[SUPPLIED RECORDS Boundary: Start]

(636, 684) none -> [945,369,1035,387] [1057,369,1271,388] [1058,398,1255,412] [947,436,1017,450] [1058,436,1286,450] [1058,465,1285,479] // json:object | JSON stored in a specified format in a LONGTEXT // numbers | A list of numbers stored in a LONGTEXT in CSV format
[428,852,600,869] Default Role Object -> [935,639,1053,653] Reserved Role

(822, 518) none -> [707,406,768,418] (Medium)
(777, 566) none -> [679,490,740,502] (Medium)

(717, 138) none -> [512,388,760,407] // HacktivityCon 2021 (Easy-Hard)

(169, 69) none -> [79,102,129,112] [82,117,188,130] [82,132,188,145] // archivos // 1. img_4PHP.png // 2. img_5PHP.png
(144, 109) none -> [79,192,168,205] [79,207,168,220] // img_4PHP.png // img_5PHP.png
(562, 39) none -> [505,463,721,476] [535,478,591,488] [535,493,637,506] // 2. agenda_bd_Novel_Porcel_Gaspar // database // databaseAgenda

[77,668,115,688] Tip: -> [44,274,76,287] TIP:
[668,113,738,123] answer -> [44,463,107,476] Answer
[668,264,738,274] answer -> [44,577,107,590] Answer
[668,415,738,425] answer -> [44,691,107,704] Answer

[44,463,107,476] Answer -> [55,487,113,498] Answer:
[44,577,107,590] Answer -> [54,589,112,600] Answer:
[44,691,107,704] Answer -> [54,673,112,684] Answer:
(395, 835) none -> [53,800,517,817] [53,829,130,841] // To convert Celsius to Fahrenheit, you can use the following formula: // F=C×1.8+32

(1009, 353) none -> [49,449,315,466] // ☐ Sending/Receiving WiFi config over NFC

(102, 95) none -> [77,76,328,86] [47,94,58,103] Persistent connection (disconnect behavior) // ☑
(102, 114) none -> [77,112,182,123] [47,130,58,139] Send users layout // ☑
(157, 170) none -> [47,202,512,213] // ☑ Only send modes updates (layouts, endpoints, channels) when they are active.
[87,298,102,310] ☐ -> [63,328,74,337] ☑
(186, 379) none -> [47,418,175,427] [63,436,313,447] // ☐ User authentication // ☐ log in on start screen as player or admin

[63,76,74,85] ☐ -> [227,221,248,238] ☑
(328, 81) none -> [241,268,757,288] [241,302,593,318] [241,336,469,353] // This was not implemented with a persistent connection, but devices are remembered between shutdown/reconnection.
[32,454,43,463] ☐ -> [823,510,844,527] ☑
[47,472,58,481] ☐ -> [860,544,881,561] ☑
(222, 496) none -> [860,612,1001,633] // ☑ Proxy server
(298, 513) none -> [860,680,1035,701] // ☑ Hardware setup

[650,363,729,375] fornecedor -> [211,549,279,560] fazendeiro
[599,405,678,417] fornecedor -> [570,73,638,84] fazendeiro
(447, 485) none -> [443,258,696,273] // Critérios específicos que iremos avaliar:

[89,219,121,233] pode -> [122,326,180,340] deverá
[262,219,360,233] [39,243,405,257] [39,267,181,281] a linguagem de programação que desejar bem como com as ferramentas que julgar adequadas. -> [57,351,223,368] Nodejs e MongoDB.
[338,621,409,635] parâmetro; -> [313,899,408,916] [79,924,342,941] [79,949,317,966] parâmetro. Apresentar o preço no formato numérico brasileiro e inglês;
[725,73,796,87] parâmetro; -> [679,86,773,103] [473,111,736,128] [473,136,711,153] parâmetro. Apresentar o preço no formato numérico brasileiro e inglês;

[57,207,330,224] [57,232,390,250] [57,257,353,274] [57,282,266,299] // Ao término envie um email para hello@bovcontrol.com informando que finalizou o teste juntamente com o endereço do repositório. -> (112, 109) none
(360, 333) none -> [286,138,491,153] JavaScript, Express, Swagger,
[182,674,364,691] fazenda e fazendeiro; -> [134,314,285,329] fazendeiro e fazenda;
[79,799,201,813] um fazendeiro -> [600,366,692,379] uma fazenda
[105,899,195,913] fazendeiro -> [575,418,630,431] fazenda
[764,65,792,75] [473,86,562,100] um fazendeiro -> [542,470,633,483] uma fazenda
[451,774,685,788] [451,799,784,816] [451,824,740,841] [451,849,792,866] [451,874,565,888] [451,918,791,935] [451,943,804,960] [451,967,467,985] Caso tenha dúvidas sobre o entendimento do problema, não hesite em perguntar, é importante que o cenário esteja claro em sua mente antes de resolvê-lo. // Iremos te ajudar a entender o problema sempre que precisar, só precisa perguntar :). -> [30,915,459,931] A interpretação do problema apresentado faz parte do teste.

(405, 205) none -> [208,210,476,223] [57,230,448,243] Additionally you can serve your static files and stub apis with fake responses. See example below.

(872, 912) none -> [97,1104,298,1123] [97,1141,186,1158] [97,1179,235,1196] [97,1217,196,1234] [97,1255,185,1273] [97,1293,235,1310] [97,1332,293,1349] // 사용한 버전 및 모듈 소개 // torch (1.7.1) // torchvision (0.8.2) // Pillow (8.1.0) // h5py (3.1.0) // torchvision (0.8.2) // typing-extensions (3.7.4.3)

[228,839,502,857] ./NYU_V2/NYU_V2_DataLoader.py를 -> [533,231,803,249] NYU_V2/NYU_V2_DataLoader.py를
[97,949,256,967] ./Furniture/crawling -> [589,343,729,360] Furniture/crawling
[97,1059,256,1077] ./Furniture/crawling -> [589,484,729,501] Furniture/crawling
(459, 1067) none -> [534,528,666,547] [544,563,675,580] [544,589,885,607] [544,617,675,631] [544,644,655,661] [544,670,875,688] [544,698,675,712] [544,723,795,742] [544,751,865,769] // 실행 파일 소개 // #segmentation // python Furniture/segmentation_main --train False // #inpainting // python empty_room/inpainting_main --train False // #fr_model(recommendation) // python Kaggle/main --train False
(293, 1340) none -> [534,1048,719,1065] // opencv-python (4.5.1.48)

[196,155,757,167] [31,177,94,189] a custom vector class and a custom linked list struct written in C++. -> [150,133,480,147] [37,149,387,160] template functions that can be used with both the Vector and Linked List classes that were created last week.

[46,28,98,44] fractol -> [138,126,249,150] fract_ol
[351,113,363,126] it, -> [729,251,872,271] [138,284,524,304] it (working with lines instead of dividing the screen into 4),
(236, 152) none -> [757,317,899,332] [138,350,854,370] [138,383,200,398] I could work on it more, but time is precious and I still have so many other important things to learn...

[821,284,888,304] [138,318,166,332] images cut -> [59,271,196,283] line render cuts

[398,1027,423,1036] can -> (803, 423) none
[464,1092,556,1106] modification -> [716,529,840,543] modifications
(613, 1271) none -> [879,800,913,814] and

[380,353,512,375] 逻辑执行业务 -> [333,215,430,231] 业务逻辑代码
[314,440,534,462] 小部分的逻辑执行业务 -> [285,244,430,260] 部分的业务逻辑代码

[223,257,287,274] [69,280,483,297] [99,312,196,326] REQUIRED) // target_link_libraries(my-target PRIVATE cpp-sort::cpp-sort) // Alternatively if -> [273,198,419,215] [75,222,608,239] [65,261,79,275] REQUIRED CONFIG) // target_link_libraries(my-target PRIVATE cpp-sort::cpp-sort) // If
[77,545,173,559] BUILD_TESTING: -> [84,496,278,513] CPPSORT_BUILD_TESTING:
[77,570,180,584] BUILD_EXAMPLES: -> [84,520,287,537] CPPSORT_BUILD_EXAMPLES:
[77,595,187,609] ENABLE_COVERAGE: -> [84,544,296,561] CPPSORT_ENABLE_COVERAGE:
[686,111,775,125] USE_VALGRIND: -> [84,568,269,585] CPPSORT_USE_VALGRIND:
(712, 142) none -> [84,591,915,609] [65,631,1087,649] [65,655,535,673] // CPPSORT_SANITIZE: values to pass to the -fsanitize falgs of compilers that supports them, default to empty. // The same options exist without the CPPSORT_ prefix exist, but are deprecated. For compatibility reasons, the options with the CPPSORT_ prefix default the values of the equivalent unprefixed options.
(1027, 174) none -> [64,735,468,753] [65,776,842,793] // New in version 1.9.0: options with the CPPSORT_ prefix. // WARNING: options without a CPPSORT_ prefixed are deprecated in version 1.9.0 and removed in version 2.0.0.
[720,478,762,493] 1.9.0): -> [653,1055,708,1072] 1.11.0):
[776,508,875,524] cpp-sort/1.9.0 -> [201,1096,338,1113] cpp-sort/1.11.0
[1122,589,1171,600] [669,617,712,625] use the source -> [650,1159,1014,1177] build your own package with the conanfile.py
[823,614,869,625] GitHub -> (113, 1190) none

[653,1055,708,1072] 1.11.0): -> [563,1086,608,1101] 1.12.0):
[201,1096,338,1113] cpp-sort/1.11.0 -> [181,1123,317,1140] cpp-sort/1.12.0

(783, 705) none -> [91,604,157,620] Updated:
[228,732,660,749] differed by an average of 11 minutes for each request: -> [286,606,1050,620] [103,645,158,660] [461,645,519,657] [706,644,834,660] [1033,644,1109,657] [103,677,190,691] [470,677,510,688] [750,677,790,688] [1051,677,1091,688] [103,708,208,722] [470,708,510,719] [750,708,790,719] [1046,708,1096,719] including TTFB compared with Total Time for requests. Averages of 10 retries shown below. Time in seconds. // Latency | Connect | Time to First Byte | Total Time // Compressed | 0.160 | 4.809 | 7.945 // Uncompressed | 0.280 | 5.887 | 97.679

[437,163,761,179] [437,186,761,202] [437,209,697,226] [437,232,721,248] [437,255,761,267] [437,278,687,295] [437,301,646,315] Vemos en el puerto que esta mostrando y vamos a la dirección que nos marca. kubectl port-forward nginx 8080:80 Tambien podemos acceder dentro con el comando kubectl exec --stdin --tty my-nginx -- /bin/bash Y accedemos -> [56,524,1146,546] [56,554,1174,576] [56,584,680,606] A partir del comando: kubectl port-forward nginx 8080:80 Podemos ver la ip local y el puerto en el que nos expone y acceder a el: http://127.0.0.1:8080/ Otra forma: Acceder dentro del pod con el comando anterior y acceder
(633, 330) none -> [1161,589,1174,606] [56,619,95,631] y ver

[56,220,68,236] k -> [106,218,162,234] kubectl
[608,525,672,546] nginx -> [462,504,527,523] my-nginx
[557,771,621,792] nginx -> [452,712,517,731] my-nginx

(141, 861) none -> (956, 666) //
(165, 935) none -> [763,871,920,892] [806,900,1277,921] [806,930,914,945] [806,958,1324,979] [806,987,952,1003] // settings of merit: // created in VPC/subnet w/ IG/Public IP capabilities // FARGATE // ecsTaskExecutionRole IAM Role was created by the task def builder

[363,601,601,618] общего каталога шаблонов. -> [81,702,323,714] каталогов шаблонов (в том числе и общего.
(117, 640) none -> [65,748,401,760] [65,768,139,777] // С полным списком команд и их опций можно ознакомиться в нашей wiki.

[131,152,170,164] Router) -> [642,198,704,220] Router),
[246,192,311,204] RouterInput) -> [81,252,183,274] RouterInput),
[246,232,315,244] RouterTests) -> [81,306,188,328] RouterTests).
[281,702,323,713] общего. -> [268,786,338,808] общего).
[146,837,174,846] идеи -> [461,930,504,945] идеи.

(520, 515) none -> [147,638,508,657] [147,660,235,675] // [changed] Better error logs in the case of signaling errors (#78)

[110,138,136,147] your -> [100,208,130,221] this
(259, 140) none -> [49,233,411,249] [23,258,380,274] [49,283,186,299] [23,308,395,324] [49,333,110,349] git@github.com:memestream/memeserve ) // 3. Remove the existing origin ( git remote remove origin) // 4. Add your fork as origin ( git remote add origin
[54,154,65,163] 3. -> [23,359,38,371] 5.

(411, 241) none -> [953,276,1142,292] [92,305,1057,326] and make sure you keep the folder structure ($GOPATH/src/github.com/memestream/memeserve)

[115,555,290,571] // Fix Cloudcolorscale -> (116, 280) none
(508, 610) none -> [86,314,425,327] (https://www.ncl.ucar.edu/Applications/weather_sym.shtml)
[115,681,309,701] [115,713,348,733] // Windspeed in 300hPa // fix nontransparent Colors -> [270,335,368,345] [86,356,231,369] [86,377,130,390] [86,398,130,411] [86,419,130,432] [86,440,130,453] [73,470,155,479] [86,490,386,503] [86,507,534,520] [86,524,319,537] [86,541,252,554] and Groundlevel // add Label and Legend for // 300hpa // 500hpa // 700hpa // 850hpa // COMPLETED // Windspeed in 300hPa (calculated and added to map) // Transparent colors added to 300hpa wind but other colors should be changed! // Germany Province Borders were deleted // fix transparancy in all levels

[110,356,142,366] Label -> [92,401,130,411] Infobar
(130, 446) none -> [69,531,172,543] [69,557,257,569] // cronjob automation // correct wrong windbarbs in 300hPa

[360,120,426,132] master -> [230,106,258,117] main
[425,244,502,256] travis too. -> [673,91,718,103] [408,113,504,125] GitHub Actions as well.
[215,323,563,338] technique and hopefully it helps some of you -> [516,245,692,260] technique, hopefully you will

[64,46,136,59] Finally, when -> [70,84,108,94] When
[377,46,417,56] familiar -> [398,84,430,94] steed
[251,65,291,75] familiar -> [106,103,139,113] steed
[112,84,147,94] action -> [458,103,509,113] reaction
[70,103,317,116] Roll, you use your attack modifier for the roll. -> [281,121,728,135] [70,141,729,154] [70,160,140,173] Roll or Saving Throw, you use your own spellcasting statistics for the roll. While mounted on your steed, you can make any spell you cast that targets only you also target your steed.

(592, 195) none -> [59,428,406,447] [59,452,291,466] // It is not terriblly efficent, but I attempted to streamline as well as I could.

[SUPPLIED RECORDS Boundary: End]

ASSIGNMENT:
Across the entries above, how many lines contain the string "memeserve"? The number alone is the answer.

EXERCISE SOLUTION:
2